February 7, 2021 13 comments

A Good Day to Die by Jim Harrison (1973) French title: Un bon jour pour mourir. Translated by Sara Oudin

A Good Day to Die by Jim Harrison opens in Key West, Florida. Two young men meet in a bar. One, the narrator, is in Florida on a fishing trip and the other ended up there after a tour of duty in Vietnam. During a drunken night, they conceive the crazy plan of driving west, buying a case of dynamite and destroy a dam on the Grand Canyon that they heard was under construction

On their way, they go through Tim’s hometown to fetch Sylvia, Tim’s ex-girlfriend. Sylvia goes along because she still hopes that Tim will change his mind and come back to the white-picket-fence dream she still entertains.

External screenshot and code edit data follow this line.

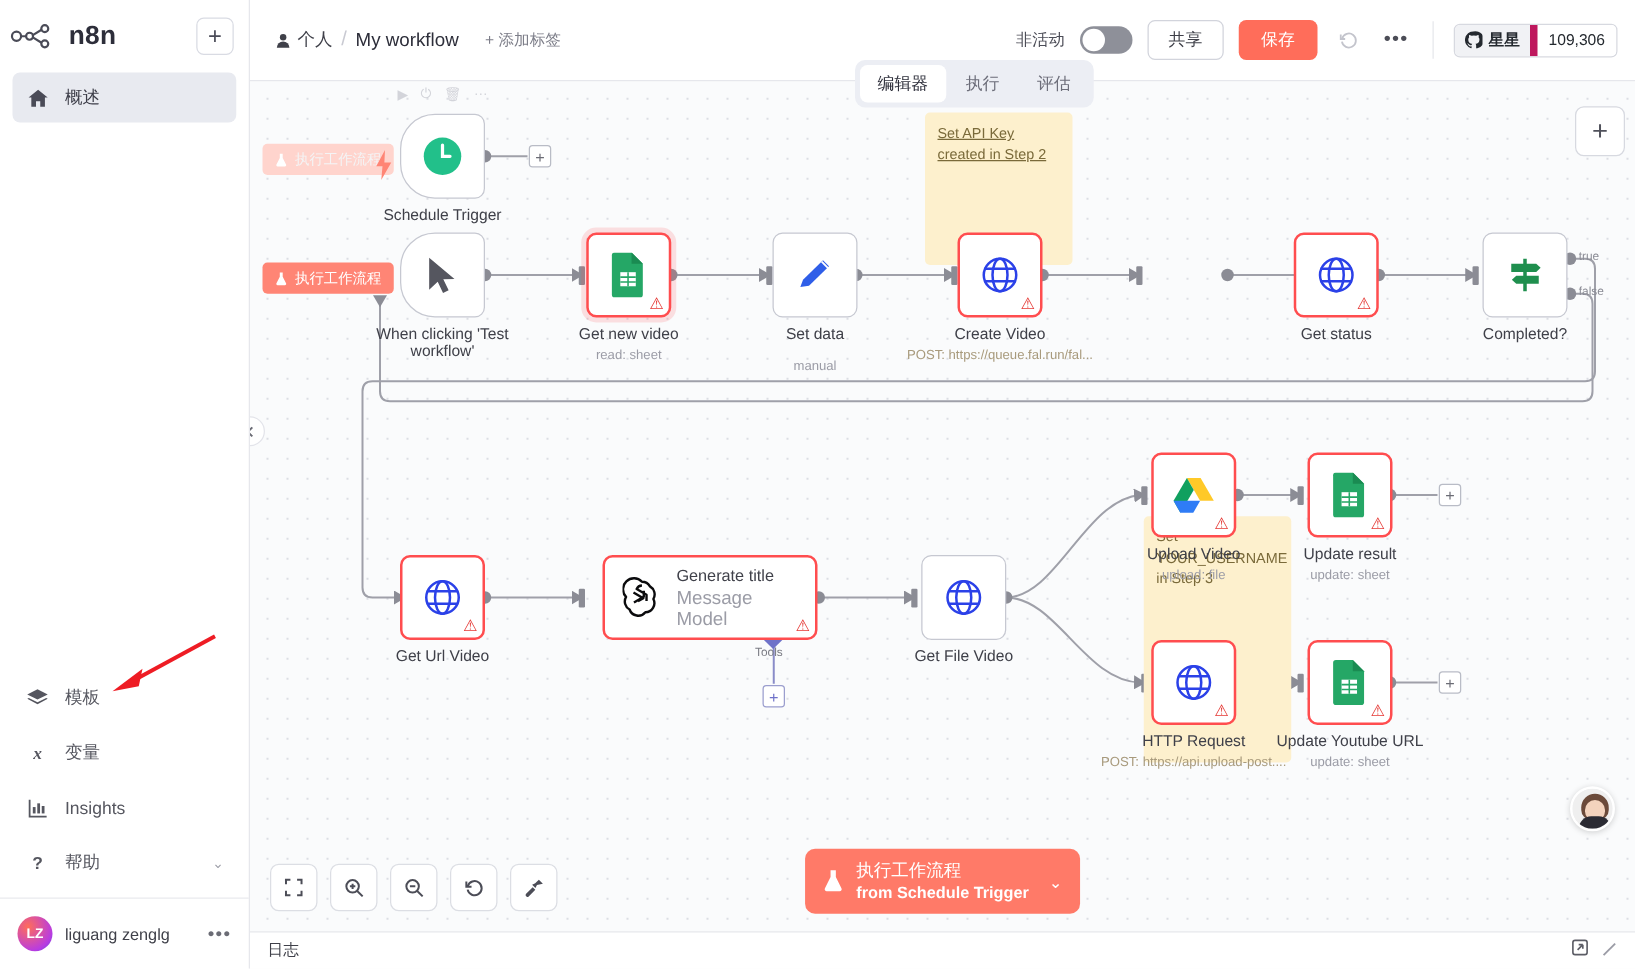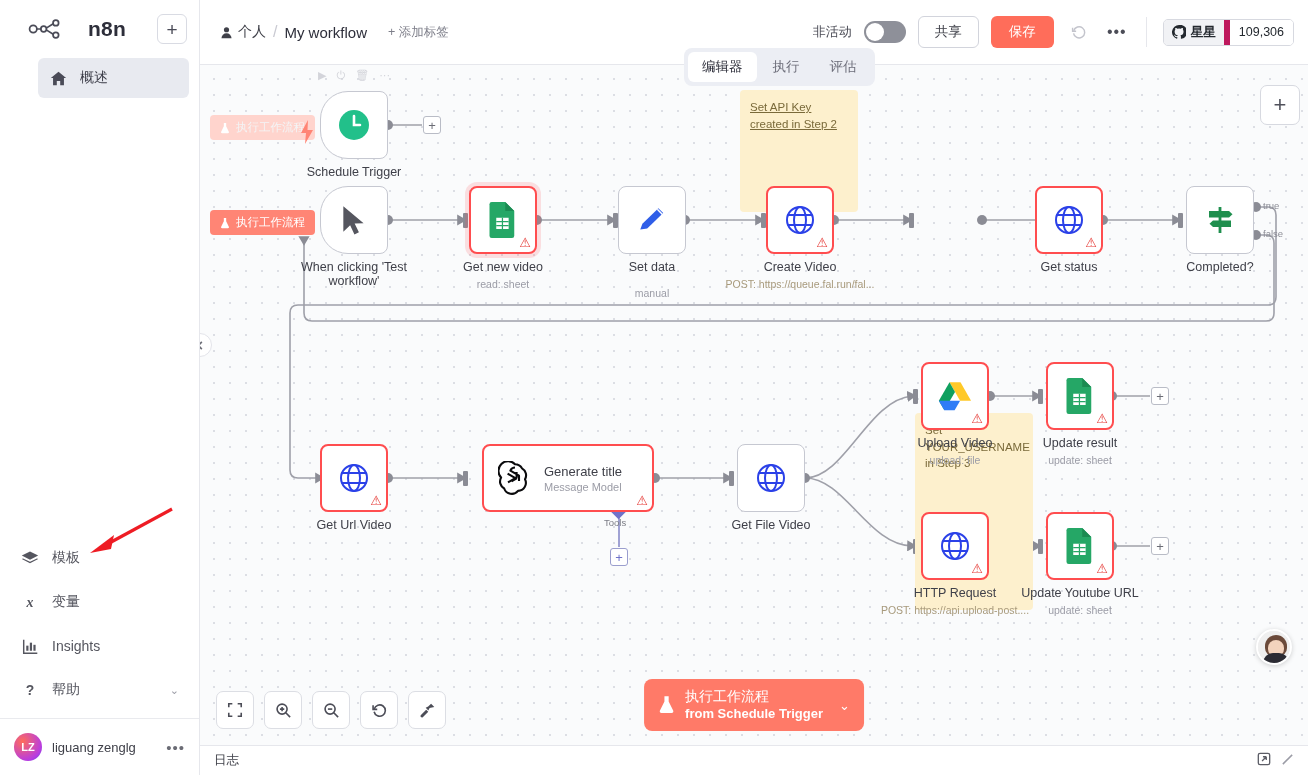--- a/index.html
+++ b/index.html
@@ -16,7 +16,7 @@
     border-right: 1px solid #e6e7ec;
     display: flex; flex-direction: column; position: relative; z-index: 30;
   }
-  .sb-top { padding: 14px 12px 6px 28px; display: flex; align-items: center; gap: 20px; }
+  .sb-top { padding: 14px 12px 6px 8px; display: flex; align-items: center; gap: 7px; }
   .logo-mark { width: 40px; height: 26px; flex: 0 0 auto; }
   .logo-text { font-size: 21px; font-weight: 700; color: #2d2e3a; letter-spacing: .2px; }
   .plus-btn {

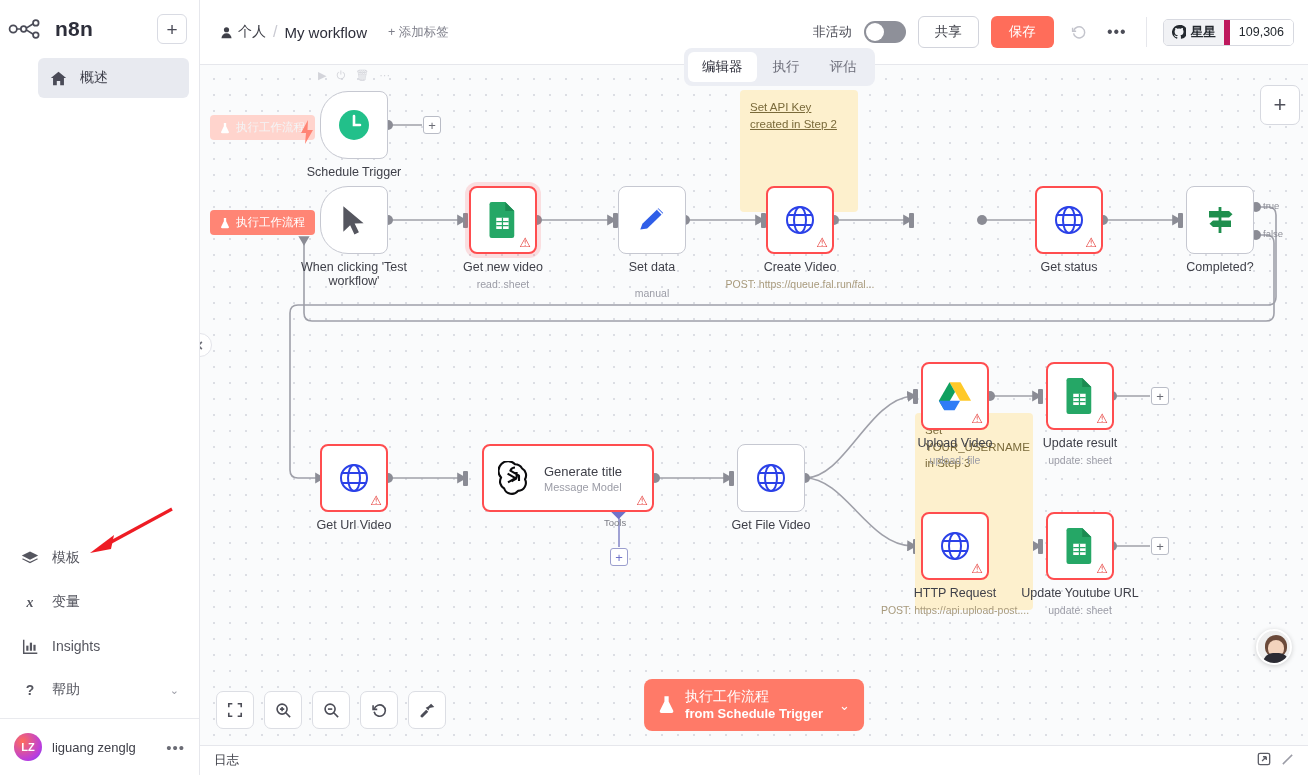--- a/index.html
+++ b/index.html
@@ -24,7 +24,7 @@
     border-radius: 6px; display: flex; align-items: center; justify-content: center;
     color: #4a4b57; font-size: 19px; line-height: 1; background: #fff; cursor: pointer;
   }
-  .sb-nav { padding: 8px 10px 0 10px; margin-left: 28px; }
+  .sb-nav { padding: 8px 10px 0 10px; }
   .sb-item {
     display: flex; align-items: center; gap: 12px;
     height: 40px; padding: 0 10px; border-radius: 6px; cursor: pointer;

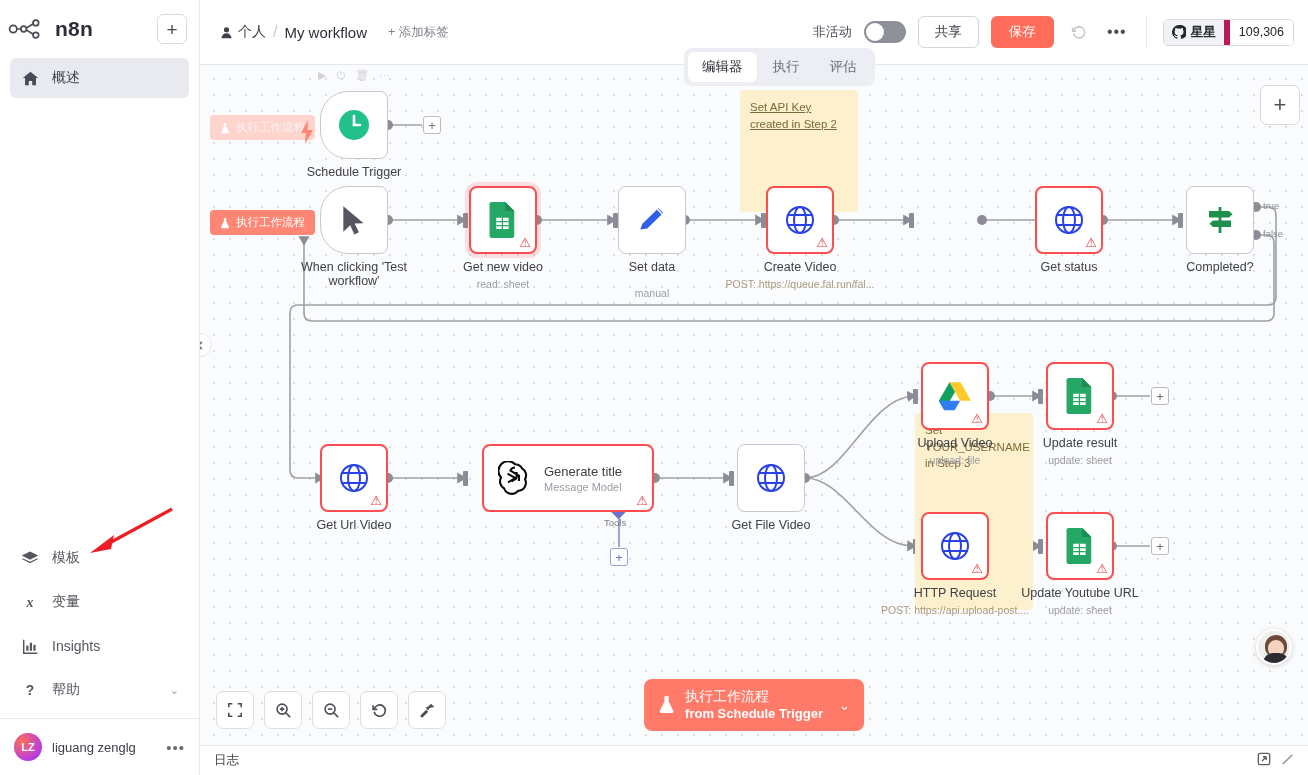--- a/index.html
+++ b/index.html
@@ -154,7 +154,7 @@
   .node-sub.url { color: #a89a7c; }
   .wide-text { display: flex; flex-direction: column; gap: 2px; }
   .wide-title { font-size: 13px; color: #3f4049; }
-  .wide-sub { font-size: 11px; color: #9b9ca6; }
+  .wide-sub { font-size: 15px; color: #9b9ca6; }
 
   .run-badge {
     position: absolute; display: flex; align-items: center; gap: 6px;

Follows a memorable road trip of three young people who don’t want to conform anymore. The narrator, an aspiring poet, was thrown out of his wife and child’s lives because she felt he was impossible to live with. He was probably not ready to bend to the routine life that children need. The booze he consumes didn’t help his case but he has an incredible capacity to wax poetry over trout fishing in mountain streams.

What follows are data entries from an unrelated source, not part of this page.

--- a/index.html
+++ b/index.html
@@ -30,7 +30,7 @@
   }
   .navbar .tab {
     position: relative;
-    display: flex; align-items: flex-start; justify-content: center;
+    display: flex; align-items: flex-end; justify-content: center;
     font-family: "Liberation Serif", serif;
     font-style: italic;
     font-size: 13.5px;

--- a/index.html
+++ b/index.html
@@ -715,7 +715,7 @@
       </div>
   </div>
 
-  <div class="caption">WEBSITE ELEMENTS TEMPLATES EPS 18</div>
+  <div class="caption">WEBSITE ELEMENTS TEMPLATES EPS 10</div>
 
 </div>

Tim is damaged by the Vietnam War and bonds with the narrator over fishing. They are both passionate fishermen. Tim has nightmares from the war and struggles to readjust to civilian life.

Sylvia finds herself in the middle of them, still in love with Tim but the narrator is soon growing on her. She tries to keep Tim out of trouble and ends up disappointed.

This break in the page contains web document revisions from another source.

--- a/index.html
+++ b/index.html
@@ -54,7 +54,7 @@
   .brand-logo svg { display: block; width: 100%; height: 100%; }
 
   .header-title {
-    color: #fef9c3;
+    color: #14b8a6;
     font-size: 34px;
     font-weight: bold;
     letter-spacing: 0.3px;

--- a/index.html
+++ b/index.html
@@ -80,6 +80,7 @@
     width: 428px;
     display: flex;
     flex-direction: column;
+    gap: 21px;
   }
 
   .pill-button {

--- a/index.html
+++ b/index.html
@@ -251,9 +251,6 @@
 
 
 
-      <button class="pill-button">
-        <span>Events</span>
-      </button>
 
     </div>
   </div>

There is no way this is going to end well. 

When I started to read A Good Day to Die by Jim Harrison, I had a sense of déjà vu. A road trip with three damaged young people driving west, with music, drugs and booze, passionate with fishing in the wilderness and on a mission to dynamite a dam on the Grand Canyon. It sounded like a merger between On the Road by Kerouac (1957), Trout Fishing in America by Brautigan (1967), The Monkey Wrench Gang by Edward Abbey (1975) and Not Fade Away by Jim Dodge (1987). I’m almost sorry Abbey didn’t publish his book in 1977, it would have made a one-per-decade road trip book series.

Although the article about ecotage on Wikipedia states that the concept was popularized by Abbey’s book, Harrison wrote A Good Day to Die before The Monkey Wrench Gang, and according to the foreword by François Busnel in my copy, Harrison’s book influenced Abbey. 

I suppose that Jim Harrison put a bit of himself in A Good Day to Die. I know from McGuane’s Outside Chance that he and Harrison went fishing in Key West. And the narrator comes from Michigan and his knowledge of fishing in Montana and Wyoming comes from Harrison’s experience too. 

I know A Good Day to Die is an excellent book but since I read the ecotage/drunken poets/fishing gurus road trips out of order, the feeling of déjà vu tainted my reading. To be honest, I’m not a huge Kerouac fan. I loved Abbey for his playfulness. His characters are quirky, borderline crazy and he has a wicked sense of humor. As much as I love Jim Harrison, I didn’t enjoy A Good Day to Die as much as The Monkey Wrench Gang.

Still, the message is there. We’re in 1973 and Harrison worries about huge construction projects, wild deforestation and sprawling towns that disfigure the landscape, destroy ecosystems and ruin the environment. Maybe we should have paid more attention to these counterculture books at the time.